The project has concluded that whilst DNA testing of the remains of Mary Jane Kelly would allow for a comparison to be made between those remains and Wynne Weston-Davies, in order to determine if the genetic data is consistent with them being related; at present, much of the case for Mary Jane Kelly and Elizabeth Weston Davies being the same individual is circumstantial or conjectural, with no conclusive evidence that the two are the same person.Image 1.jpg

Today, Kelly’s modern grave marker likely has little relevance to the real location of her grave, which appears to have been unmarked before the 1980s, and the present marker is positioned in a burial system that has only been in use since the 1940s. No evidence for the original 19th century layout of graves can be seen on the ground but two hypothetical grave areas and a search area of c.85 sq m has been generated by reconstructing the 19th-century burial layout from burial registers and historic maps.

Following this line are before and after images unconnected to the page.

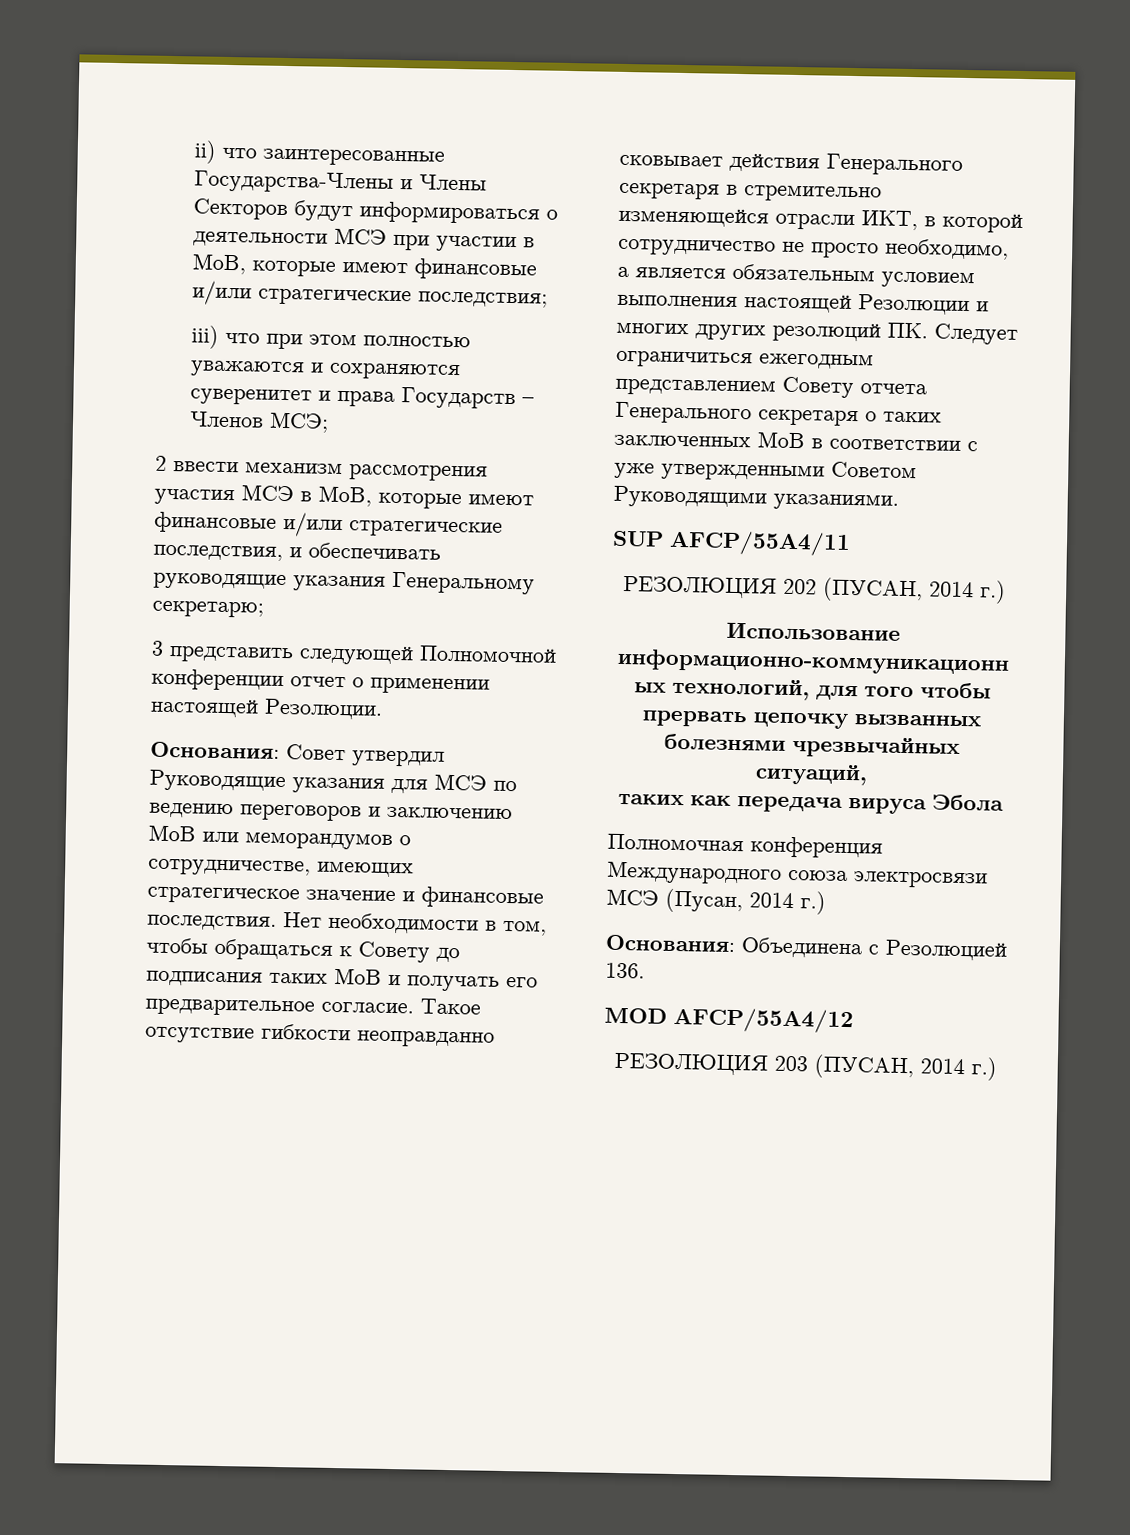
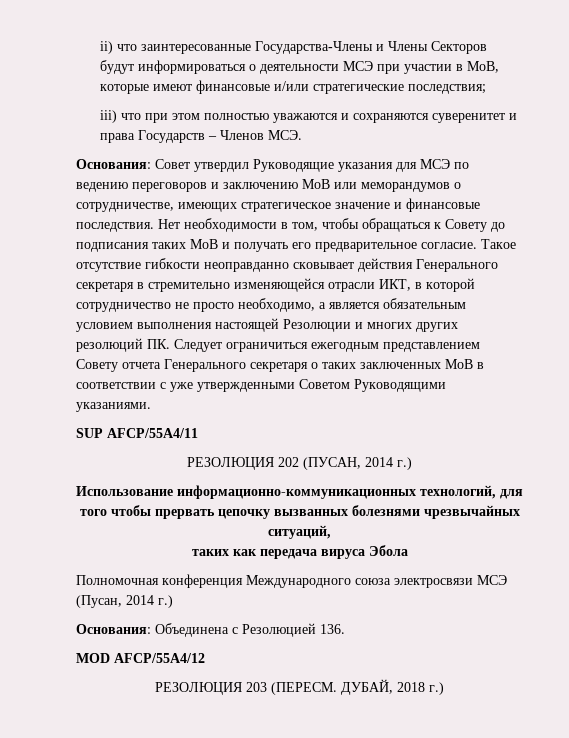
- iii) что при этом полностью уважаются и сохраняются суверенитет и права Государств – Членов МСЭ;
- 2 ввести механизм рассмотрения участия МСЭ в МоВ, которые имеют финансовые и/или стратегические последствия, и обеспечивать руководящие указания Генеральному секретарю;
- 3 представить следующей Полномочной конференции отчет о применении настоящей Резолюции.
+ iii) что при этом полностью уважаются и сохраняются суверенитет и права Государств – Членов МСЭ.
- РЕЗОЛЮЦИЯ 203 (ПУСАН, 2014 г.)
+ РЕЗОЛЮЦИЯ 203 (ПЕРЕСМ. ДУБАЙ, 2018 г.)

However, this area likely contains between 54 and 394 sets of human remains, from a potential 150 to 1,240 named individuals. Genealogical research would take years to trace present-day relatives for these individuals, all of whom would probably have to give their consent to any exhumation. Furthermore, ground conditions in the cemetery do not appear to be favourable for the good preservation of coffin material, and any surviving skeletal remains are likely to also be in poor condition. All said, the number of unknown variables mean that there is still no guarantee that Mary Jane Kelly is buried within the hypothetical search area, and unfortunately, even if she is, it is very likely that her grave has been disturbed or destroyed by more recent grave digging.

As information presently stands, a successful search would require a herculean effort that would likely take years of research, would be prohibitively costly and would cause unwarranted disturbance to an unknown number of individuals buried in a cemetery that is still in daily use, with no guarantee of success. As such, it is extremely unlikely that any application for an exhumation licence would be granted.